Work order
Search the entries below for the word "vtxt", then copy each line in which it is found.

Web page edit records:

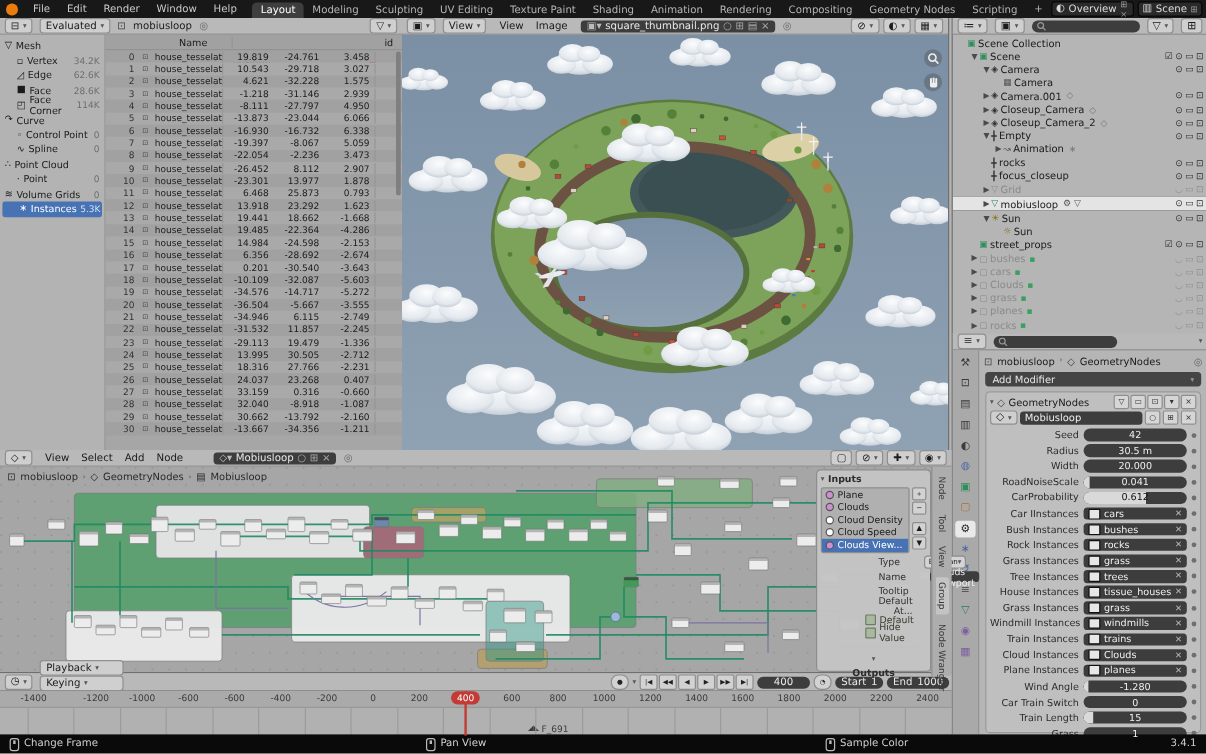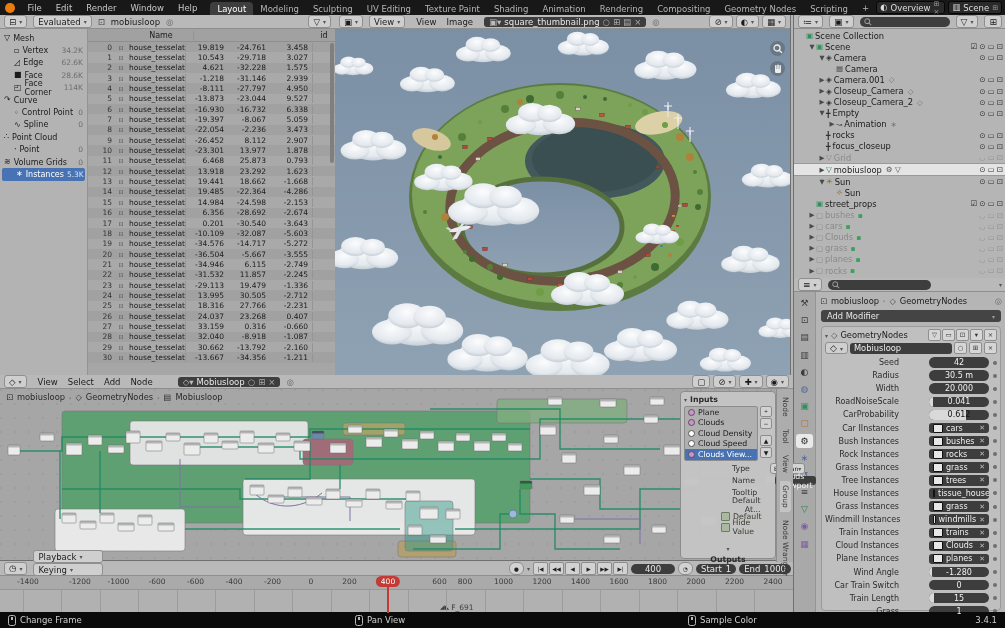--- a/index.html
+++ b/index.html
@@ -299,7 +299,7 @@
             <span class="c-name">house_tesselation.012</span>
             <span class="c-x">-13.873</span>
             <span class="c-y">-23.044</span>
-            <span class="c-z">9.527</span>
+            <span class="c-z">6.066</span>
             <span class="c-id"></span>
           </div>
           <div class="t-row">

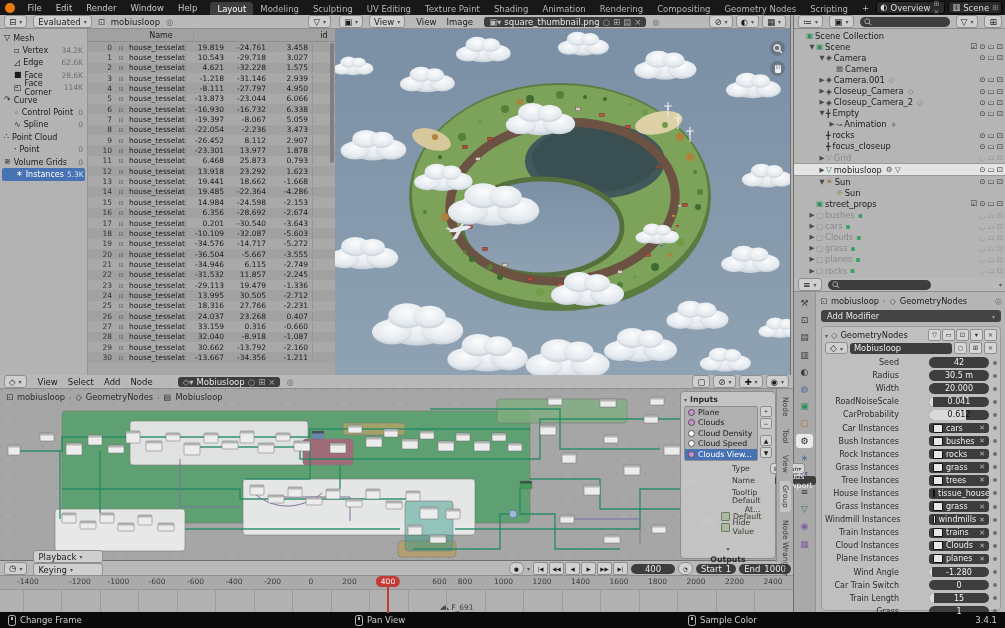--- a/index.html
+++ b/index.html
@@ -81,7 +81,7 @@
   #fields{flex:1;display:flex;flex-direction:column;}
   .f-row{display:flex;align-items:center;height:13.1px;gap:4px;}
   .f-lbl{width:74px;text-align:right;font-size:8px;color:#2c2c2c;white-space:nowrap;}
-  .f-val{flex:1;position:relative;height:10.5px;border-radius:6px;background:#3d3d3d;color:#f0f0f0;display:flex;align-items:center;justify-content:center;font-size:8px;overflow:hidden;margin-left:26px;}
+  .f-val{flex:1;position:relative;height:10.5px;border-radius:6px;background:#3d3d3d;color:#f0f0f0;display:flex;align-items:center;justify-content:center;font-size:8px;overflow:hidden;}
   .f-val .fill{position:absolute;left:0;top:0;bottom:0;background:#d9d9d9;}
   .f-val .vtxt{position:relative;z-index:2;}
   .f-val.lightfill .vtxt{color:#111;}

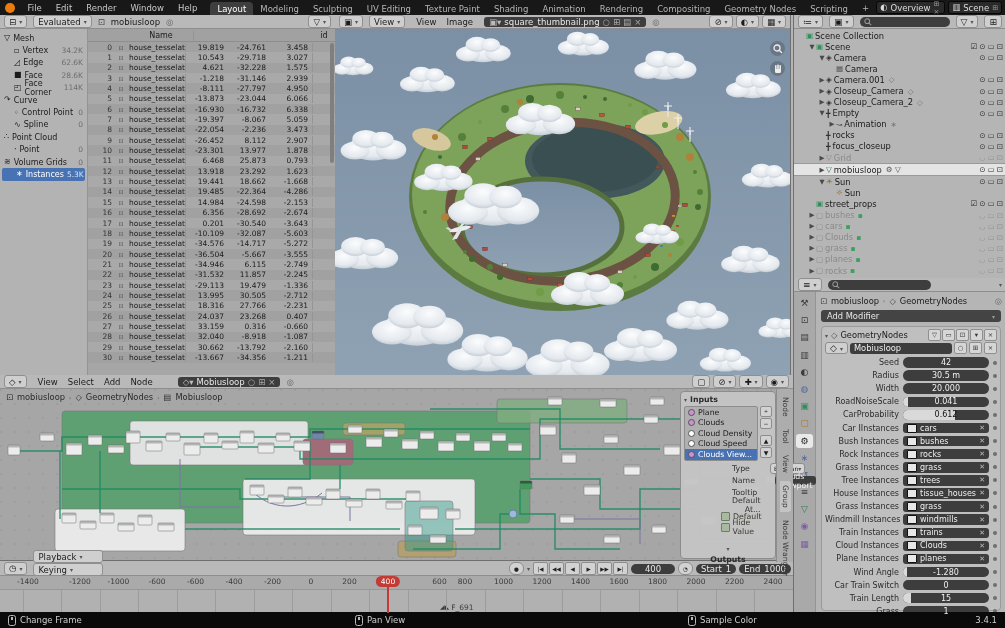--- a/index.html
+++ b/index.html
@@ -1638,7 +1638,7 @@
       <span class="tick" style="left: 311px;">0</span>
       <span class="tick" style="left: 349.5px;">200</span>
       <span class="tick" style="left: 388px;">400</span>
-      <span class="tick" style="left: 426.5px; margin-left: 13px;">600</span>
+      <span class="tick" style="left: 426.5px;">600</span>
       <span class="tick" style="left: 465px;">800</span>
       <span class="tick" style="left: 503.5px;">1000</span>
       <span class="tick" style="left: 542px;">1200</span>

Written solution
   .f-val .vtxt{position:relative;z-index:2;}
   .f-val.lightfill .vtxt{color:#111;}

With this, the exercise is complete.